Managing Employees with a Medical Condition

By 5 November 2019Workplace
Managing Employees with a Medical Condition

One of the most difficult scenarios an employer can be faced with is how to manage an employee with a non-work related medical condition.

With a minefield of legal pitfalls to navigate, Murdoch’s Employment Lawyers provide some guidance.

Generally, if an employee is absent from work on sick leave for more than two days they are required to provide their employer with a medical certificate (this can vary depending on the applicable industrial instrument). However, medical practitioners usually provide little information on the medical certificate which can make it very difficult for an employer to manage the absence and any return to work.

Employers have an obligation under work health and safety legislation to take all reasonably practicable steps to provide a safe workplace. Further, under anti-discrimination legislation an employee can be required to make reasonable adjustments to accommodate an employee’s medical condition.

However, in order to assess the risk, identify ways to manage the risk and consider reasonable adjustments to accommodate the condition an employer needs to have information about the condition and its impact on the employee’s work capacity.

If an employee is absent on sick leave for an extended period of time an employer is generally entitled to seek further information about the nature of the employee’s illness/ injury and its expected duration to the extent that it is relevant to the employee’s work capacity and management of their return to work.

An employer should seek the written consent of the employee to liaise with and obtain information about their condition from their treating medical practitioners, keep this information confidential and discuss the information obtained with the employee.

Where the medical condition is prolonged and/or complex it may be necessary for an employer to arrange for an independent medical examination to be conducted and a report obtained with respect to the employee’s work capacity.

Under s 352 of the Fair Work Act 2009 an employee who is temporarily absent from work due to illness or injury may be protected from being dismissed if they are absent for less than 3 months or a total of less than 3 months over a 12 month period, they are on paid personal/carers leave and have provided evidence of their illness/injury.

If the absence extends beyond three months an employer is not entitled to automatically dismiss an employee. Steps should be taken to obtain information on whether the medical condition is temporary or permanent, when the employee is likely to be able to return to work, whether the employee will be able to perform the inherent requirements of their position, the safety implications of the condition and whether any adjustments need to be made for the condition.

An employer then needs to consider all of the information obtained, discuss this with the employee and determine:

  • if a return to work can safely occur;
  • the nature and extent of any adjustments required and if they are reasonable;
  • if the inherent duties of the position can be performed; and
  • the likely timeframes.

What is a reasonable adjustment has a particular legal meaning. An adjustment is considered reasonable unless it would impose unjustifiable hardship.
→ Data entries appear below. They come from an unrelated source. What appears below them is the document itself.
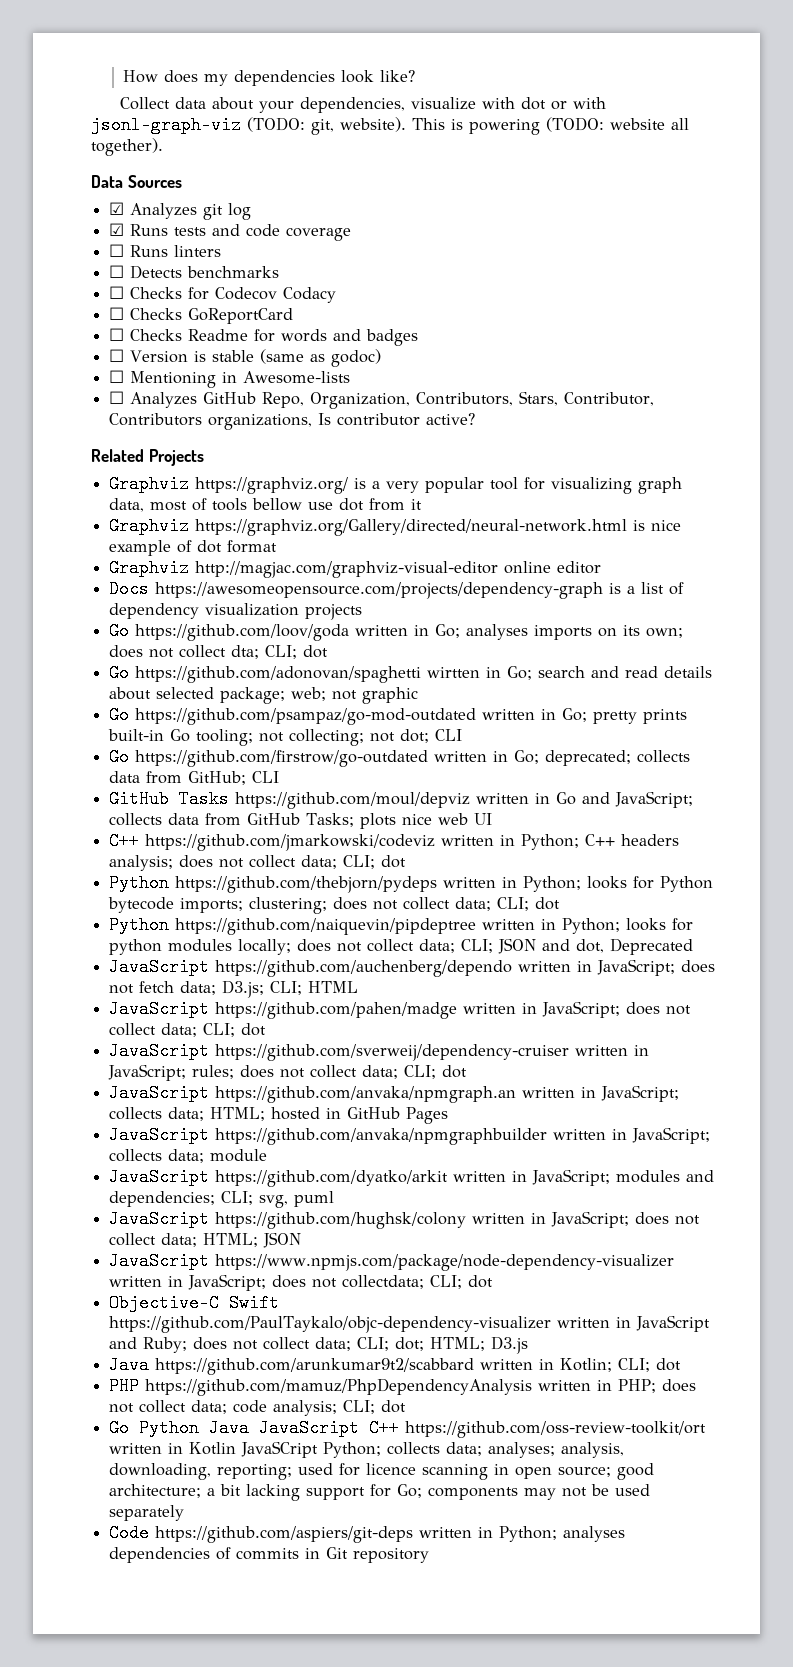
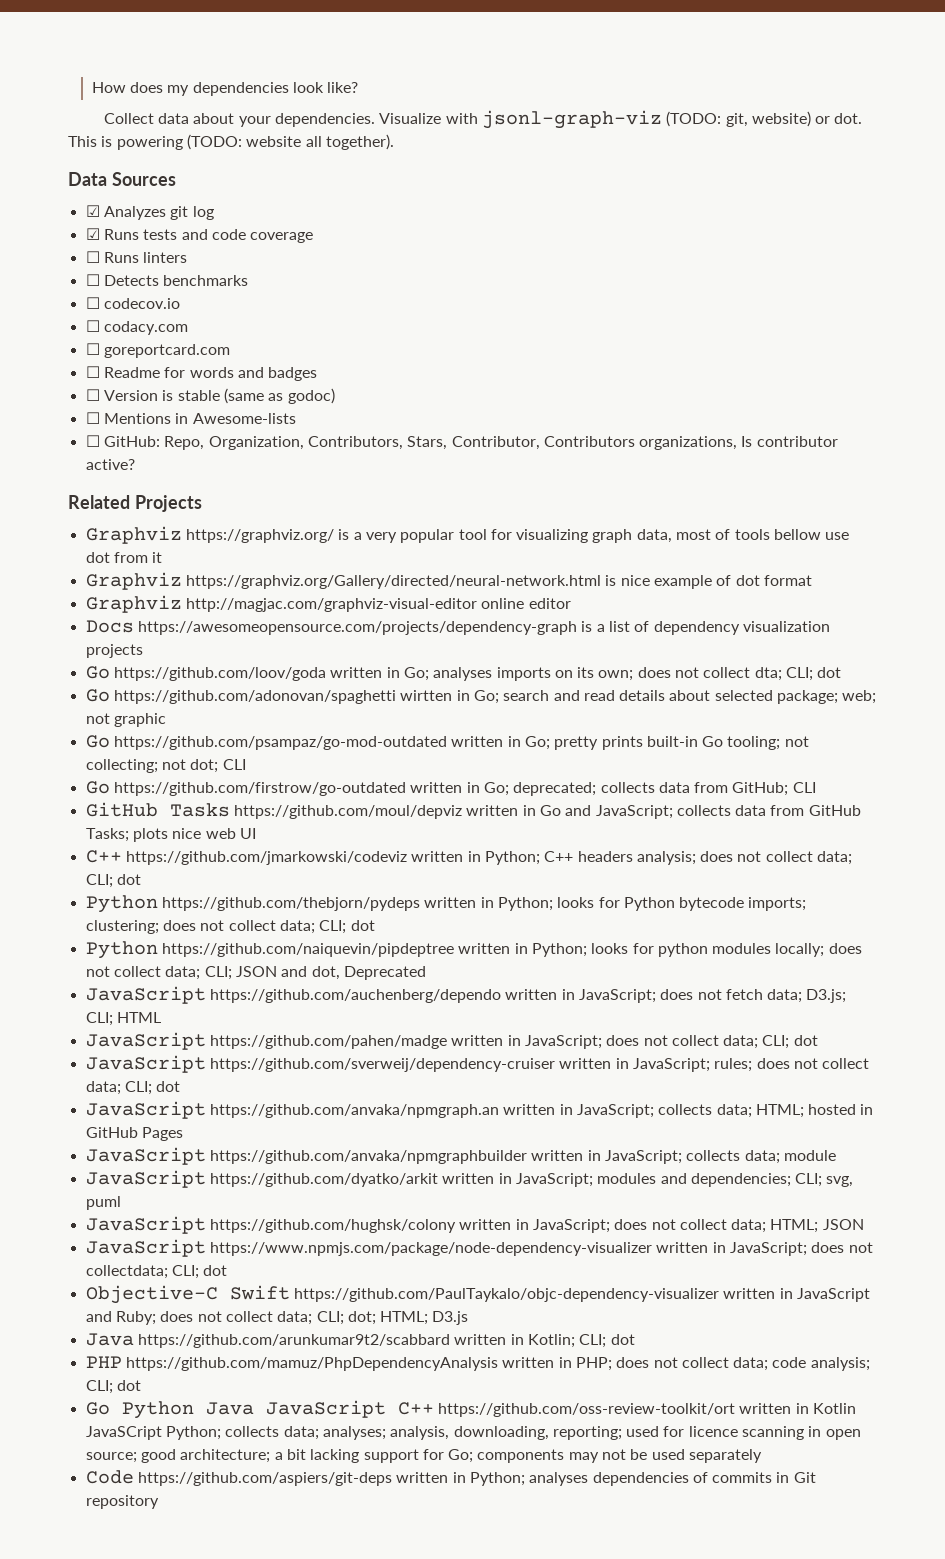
[300,97,568,113] dependencies, visualize with dot or -> [274,113,442,127] dependencies. Visualize
[340,117,406,132] website). -> [751,111,863,127] website) or dot.
[130,287,337,303] [109,307,294,324] [109,328,183,341] Checks for Codecov Codacy // ☐ Checks GoReportCard // ☐ Checks -> [103,298,180,309] [85,320,188,335] [85,343,230,358] [85,366,100,378] codecov.io // ☐ codacy.com // ☐ goreportcard.com // ☐
[130,371,217,388] Mentioning -> [103,413,171,424] Mentions
[130,392,257,408] Analyzes GitHub -> [103,436,160,447] GitHub:

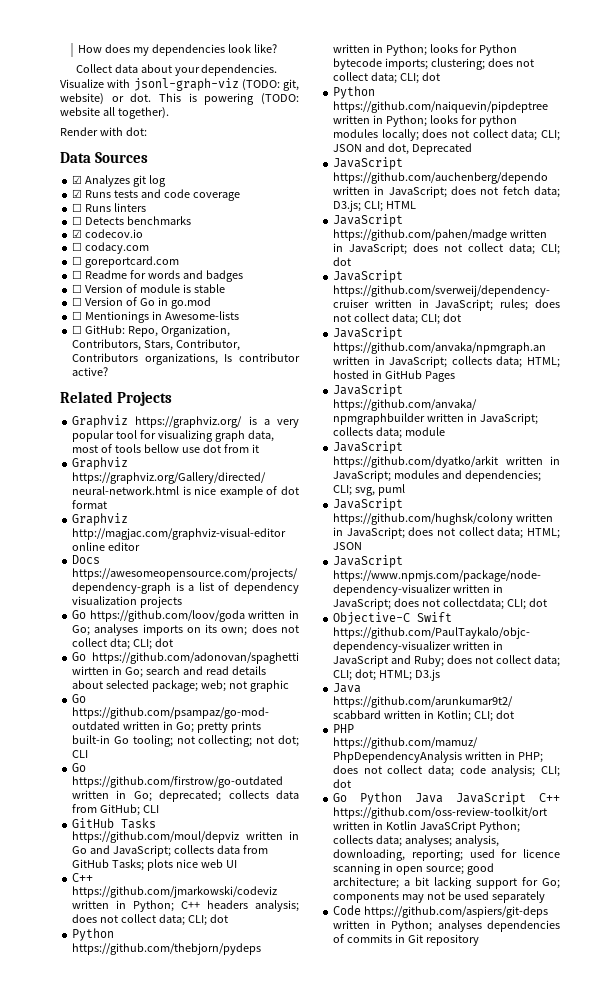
(394, 142) none -> [60,127,147,136] // Render with dot:
[85,297,100,309] ☐ -> [72,229,83,238] ☑
(158, 395) none -> [126,284,181,293] of module
[223,388,335,404] [85,412,171,424] (same as godoc) // ☐ Mentions -> [72,297,211,309] [72,311,150,323] // ☐ Version of Go in go.mod // ☐ Mentionings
What is unjustifiable hardship depends on all of the relevant circumstances including the nature of the benefit accrued and detriment suffered by the relevant persons, the effect of the condition on the person concerned, the financial circumstances and expected expenditure required and the availability of financial or other assistance.

A decision can then be made to return the employee to their usual position or a modified role, allow the employee further time to recover or terminate the employment on the basis the employee is unable to perform the inherent requirements of their role (even with reasonable adjustment) due to the condition and it is a permanent or long term condition.

An employer is not generally required to offer an incapacitated employee an alternative role on a permanent basis.

If a decision is made to terminate the employment care must be exercised to comply with the relevant requirements to dismiss an employee including giving adequate notice, advising the employee of the proposed decision, giving them access to the medical evidence gathered, ensuring the employee is offered a support person, giving the employee the opportunity to respond, carefully considering any response and ensuring the decision is not in breach of anti-discrimination, workers compensation or other applicable law.

It is important to understand that this can be a stressful time for an employee. Employers should ensure they provide reasonable support to employees and their dealings are reasonable, within the law, in accordance with any relevant policies/procedures and are conducted in a reasonable way.

If the condition is work related an employer’s obligations vary greatly and there are specific rules regarding termination due to the condition, the use of medical information and responsibilities to assist with rehabilitation and return to work.